Change detection data:
= Beginning of Section =

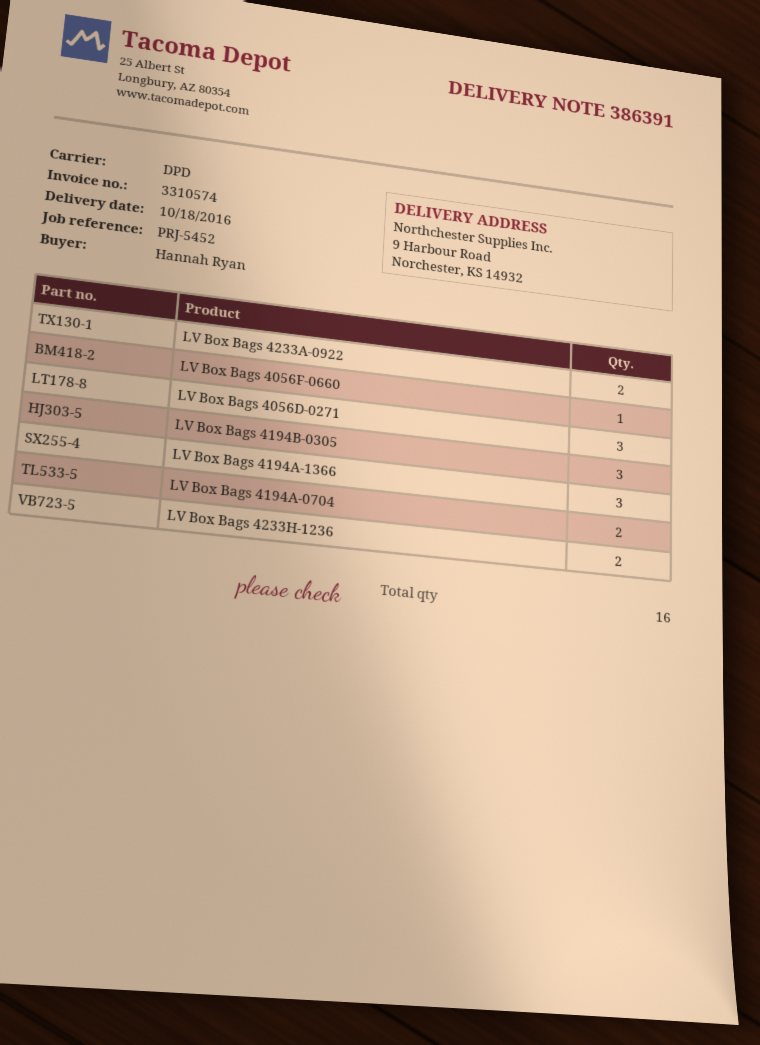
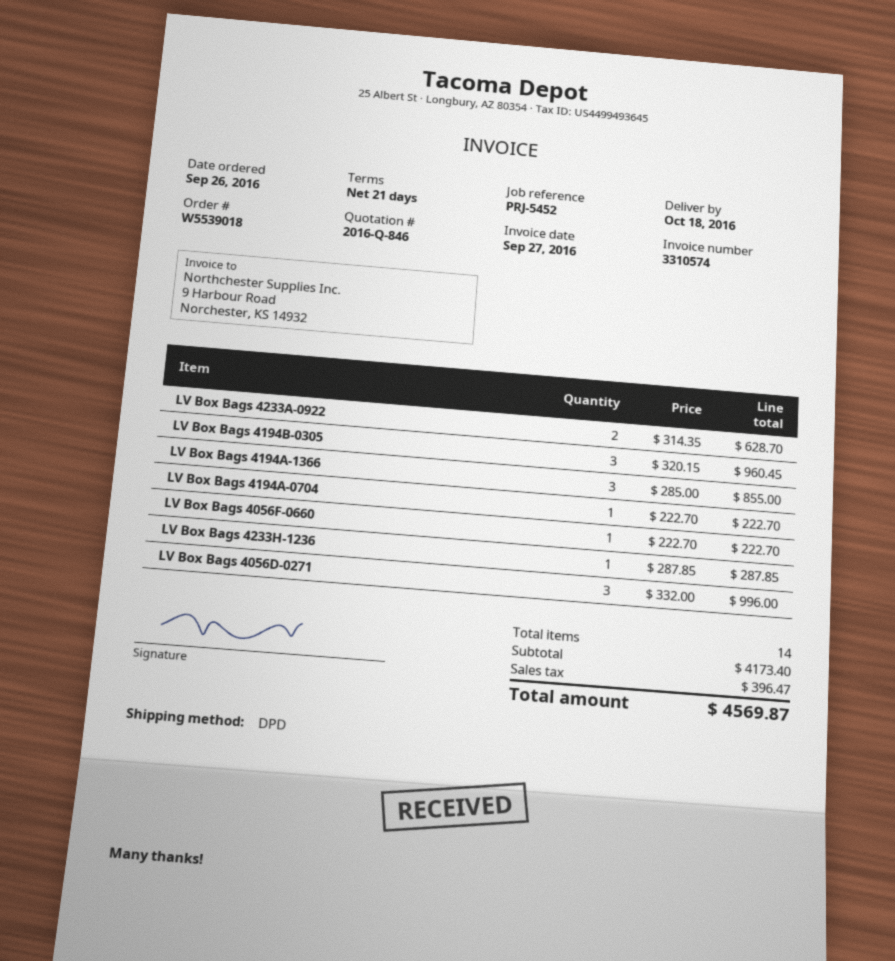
LV Box Bags 4194A-0704: 2 -> 1
LV Box Bags 4233H-1236: 2 -> 1
total quantity: 16 -> 14

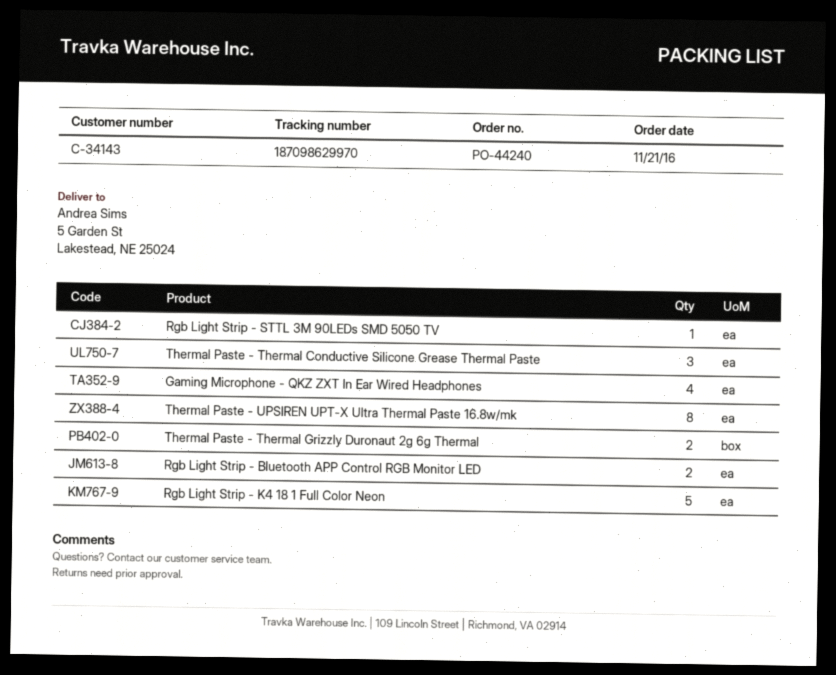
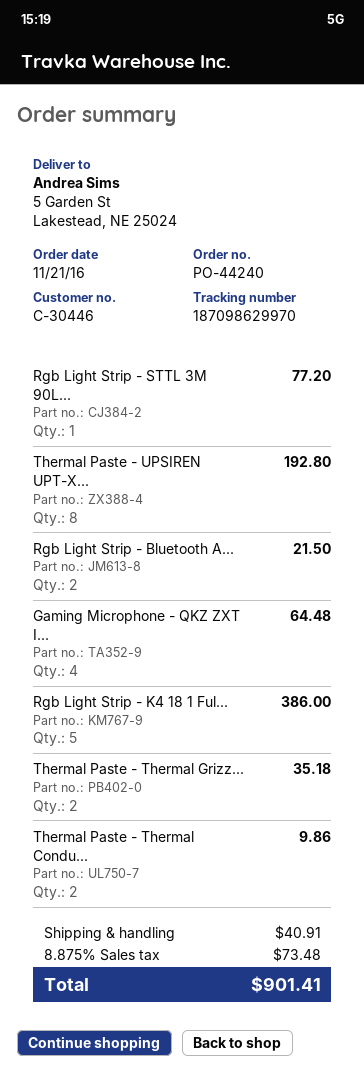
customer number: C-34143 -> C-30446
Thermal Paste - Thermal Conductive Silicone Grease Thermal Paste: 3 -> 2

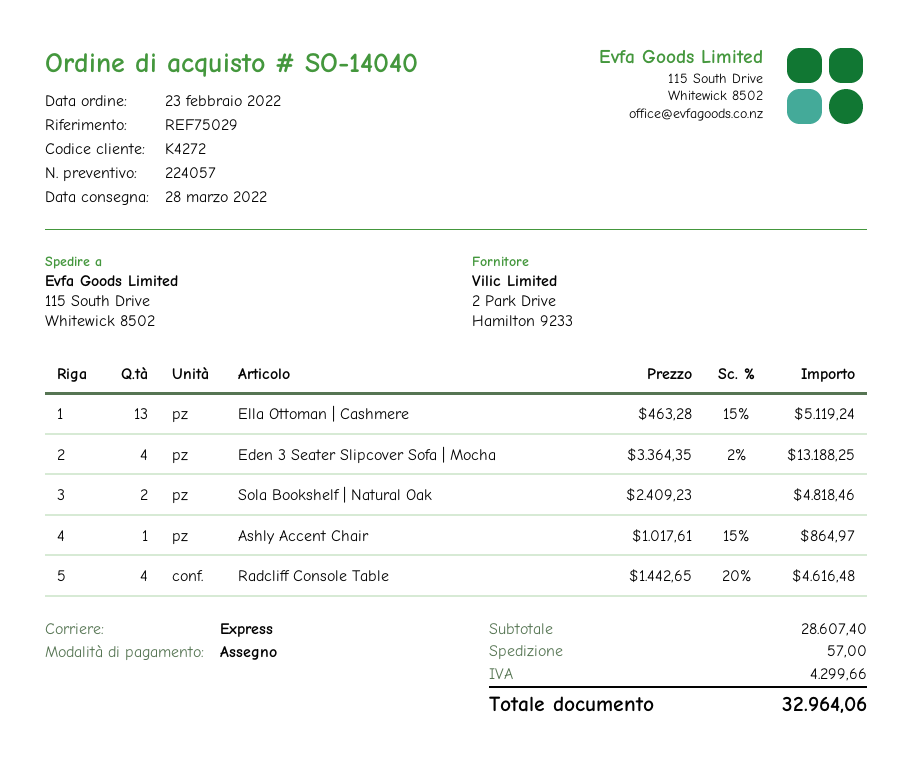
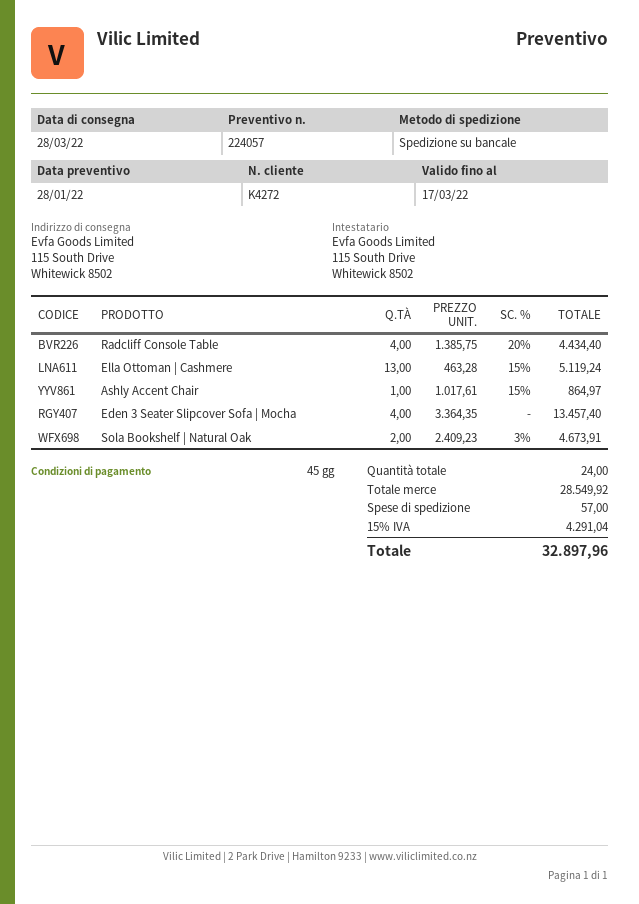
shipping method: express -> pallet freight
Eden 3 Seater Slipcover Sofa | Mocha: 4 x 3364.35 - 2% = 13188.25 -> 4 x 3364.35 = 13457.40
Sola Bookshelf | Natural Oak: 2 x 2409.23 = 4818.46 -> 2 x 2409.23 - 3% = 4673.91
Radcliff Console Table: 4 x 1442.65 - 20% = 4616.48 -> 4 x 1385.75 - 20% = 4434.40
subtotal: 28607.40 -> 28549.92
tax: 4299.66 -> 4291.04
total: 32964.06 -> 32897.96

= End of Section =

**Exercise requirements**
From the line containing "customer number: C-34143 -> C-30446" through the line containing "subtotal: 28607.40 -> 28549.92", copy every line above exactly, without pictures.

**Output of the task**
customer number: C-34143 -> C-30446
Thermal Paste - Thermal Conductive Silicone Grease Thermal Paste: 3 -> 2

shipping method: express -> pallet freight
Eden 3 Seater Slipcover Sofa | Mocha: 4 x 3364.35 - 2% = 13188.25 -> 4 x 3364.35 = 13457.40
Sola Bookshelf | Natural Oak: 2 x 2409.23 = 4818.46 -> 2 x 2409.23 - 3% = 4673.91
Radcliff Console Table: 4 x 1442.65 - 20% = 4616.48 -> 4 x 1385.75 - 20% = 4434.40
subtotal: 28607.40 -> 28549.92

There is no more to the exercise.